Le baptême du feu du député
Fidèle à ses engagements de campagne sur cette question, le nouveau représentant de la Haute-Corse, est immédiatement monté au créneau en déposant un amendement, visant à l’extension immédiate de la loi, non seulement au transport maritime, mais aussi au trafic de marchandises. Fédérant autour de lui la majorité des parlementaires du groupe UMP (au premier rang desquels le député Camille de Rocca Serra), le député a défendu le 31 Juillet dans l’Hémicycle du Palais-Bourbon son amendement, devenant ainsi le premier « bleu » à prendre la parole au sein de la nouvelle représentation nationale (voir la vidéo) . Malgré plusieurs demandes de retrait par les ministres concernés, et au terme d’un discours très applaudi, Sauveur Gandolfi-Scheit décidait de maintenir son texte.

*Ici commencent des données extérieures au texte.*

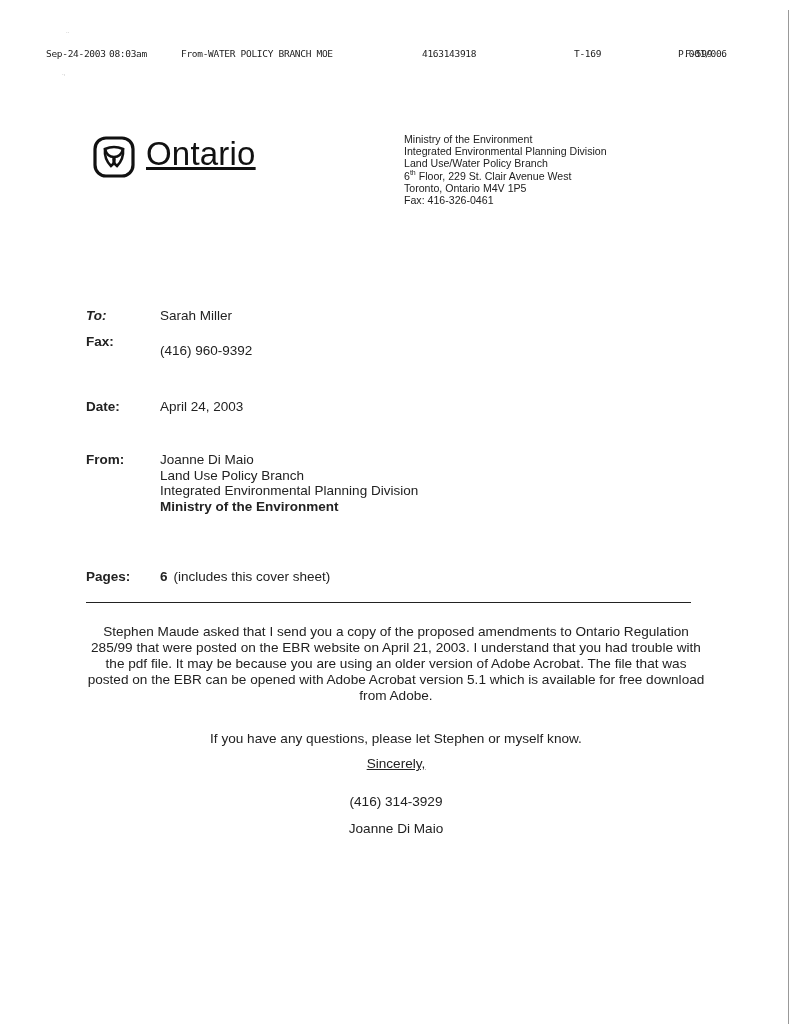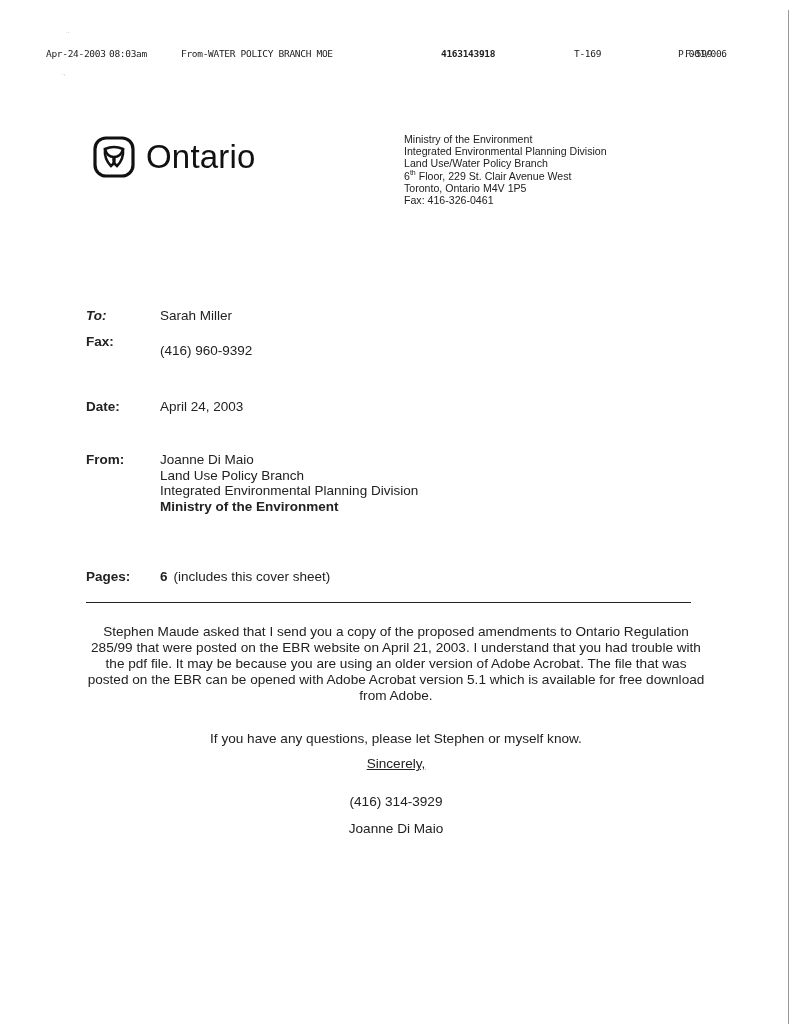--- a/index.html
+++ b/index.html
@@ -56,7 +56,7 @@
 <body>
 
 <div class="fax-header">
-  <span class="fh-date">Apr-24-2003</span>
+  <span class="fh-date">Sep-24-2003</span>
   <span class="fh-time">08:03am</span>
   <span class="fh-from">From-WATER POLICY BRANCH MOE</span>
   <span class="fh-num">4163143918</span>

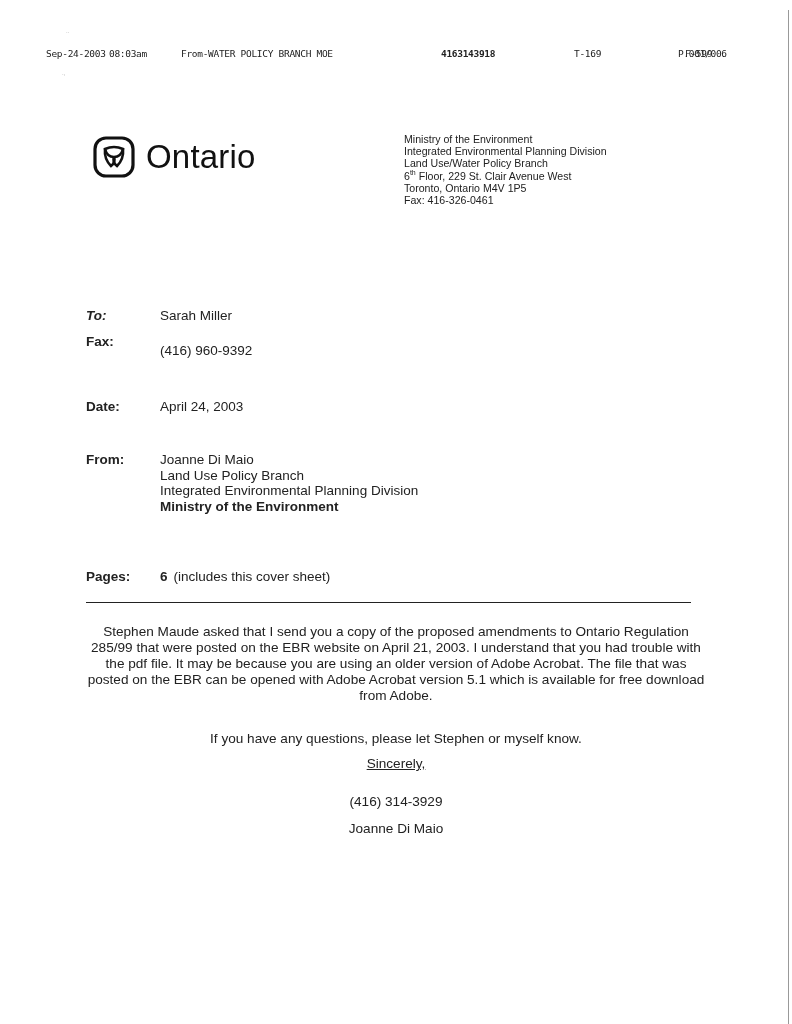--- a/index.html
+++ b/index.html
@@ -16,7 +16,7 @@
   .fh-date { left: 0; }
   .fh-time { left: 63px; }
   .fh-from { left: 135px; }
-  .fh-num { left: 395px; font-weight: bold; }
+  .fh-num { left: 376px; }
   .fh-t { left: 528px; }
   .fh-p { left: 604px; margin-left: 28px; }
   .fh-f { left: 639px; }

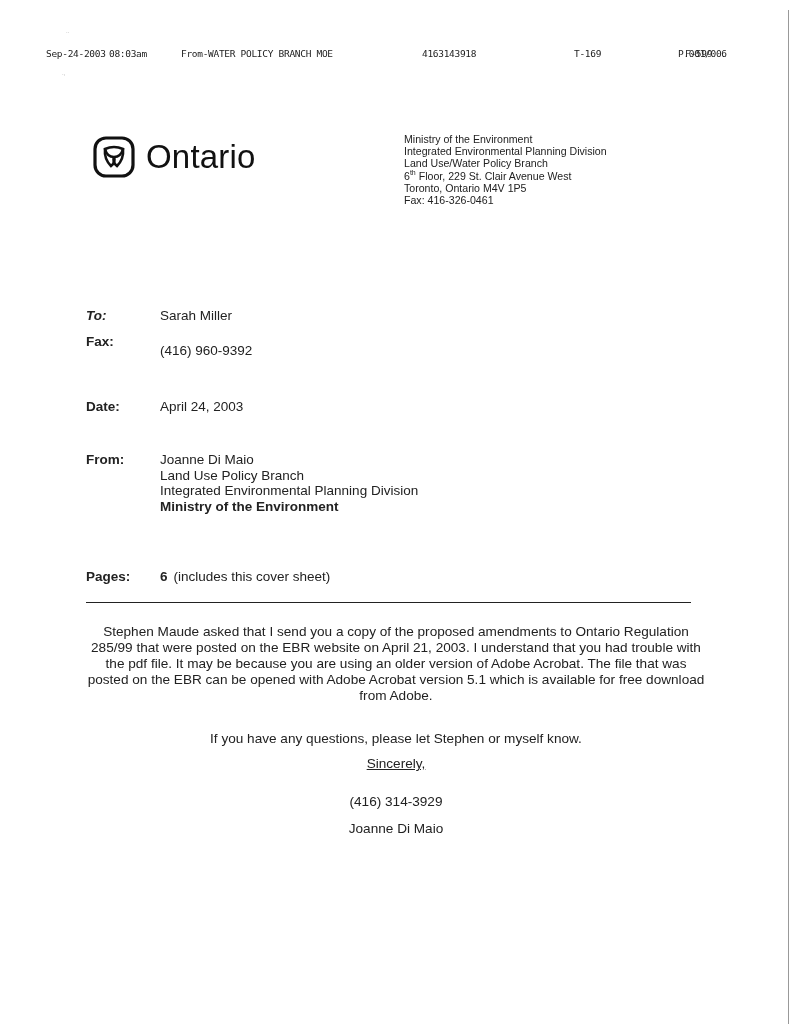--- a/index.html
+++ b/index.html
@@ -21,7 +21,7 @@
   .fh-p { left: 604px; margin-left: 28px; }
   .fh-f { left: 639px; }
 
-  .logo { position: absolute; left: 92px; top: 135px; display: flex; align-items: center; }
+  .logo { position: absolute; left: 92px; top: 135px; display: flex; align-items: flex-start; text-decoration: underline; }
   .logo-mark { width: 44px; height: 44px; }
   .logo-word { font-size: 33px; margin-left: 10px; color: #111; letter-spacing: 0.2px; }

Cette fermeté et la certitude de voir l’amendement adopté immédiatement, a conduit le Gouvernement à prendre des engagements fermes en vue de l’extension future de la loi au secteur maritime. Par la voix des ministres Xavier Bertrand (Travail et relations sociales) et Bussereau (Transports) il a ainsi reconnu la nécessité de mettre en place le service minimum pour le maritime, suivant le modèle de négociation qui avait été mis en place entre la SNCF et la RATP et les syndicats, pour le transport terrestre. Fort de cet engagement, le député Gandolfi-Scheit a demandé et obtenu une dernière garantie au groupe UMP : le dépôt d’un amendement précisant qu’au terme d’une concertation préalable entre les autorités organisatrices de transports (AOT) et les syndicats de travailleurs, un projet de loi gouvernemental serait adopté concernant le service public maritime de transports de voyageurs et de passagers.
Des garanties obtenues
Satisfait tant sur le principe que sur la mise en place d’un échéancier, le député Gandolfi-Scheit a alors accepté de retirer son amendement : « Il était fondamental que le Gouvernement prenne la mesure de notre détermination. C’est chose faite, mais pour ma part je resterai très viligant ». Non sans déplorer que les députés corses d’opposition MM. Giacobbi et Renucci en se déclarant solidaires des amendements de la gauche hostiles au service minimum, aient voté contre les intérêts de la Corse…
Evolution du dossier : Actuellement, alors qu’un premier bilan d’étape national doit être effectué sur l’application de la loi dans le secteur des transports terrestres, la balle est toujours dans le camp des AOT (pour la Corse, il s’agit de la Collectivité Territoriale) et des syndicats pour le domaine maritime. Quant au député - qui n’a pas la mémoire courte- si les choses en restaient là il déposerait lui-même une proposition de loi dont il sait qu’elle bénéficiera de l’appui de la majorité de ses collègues.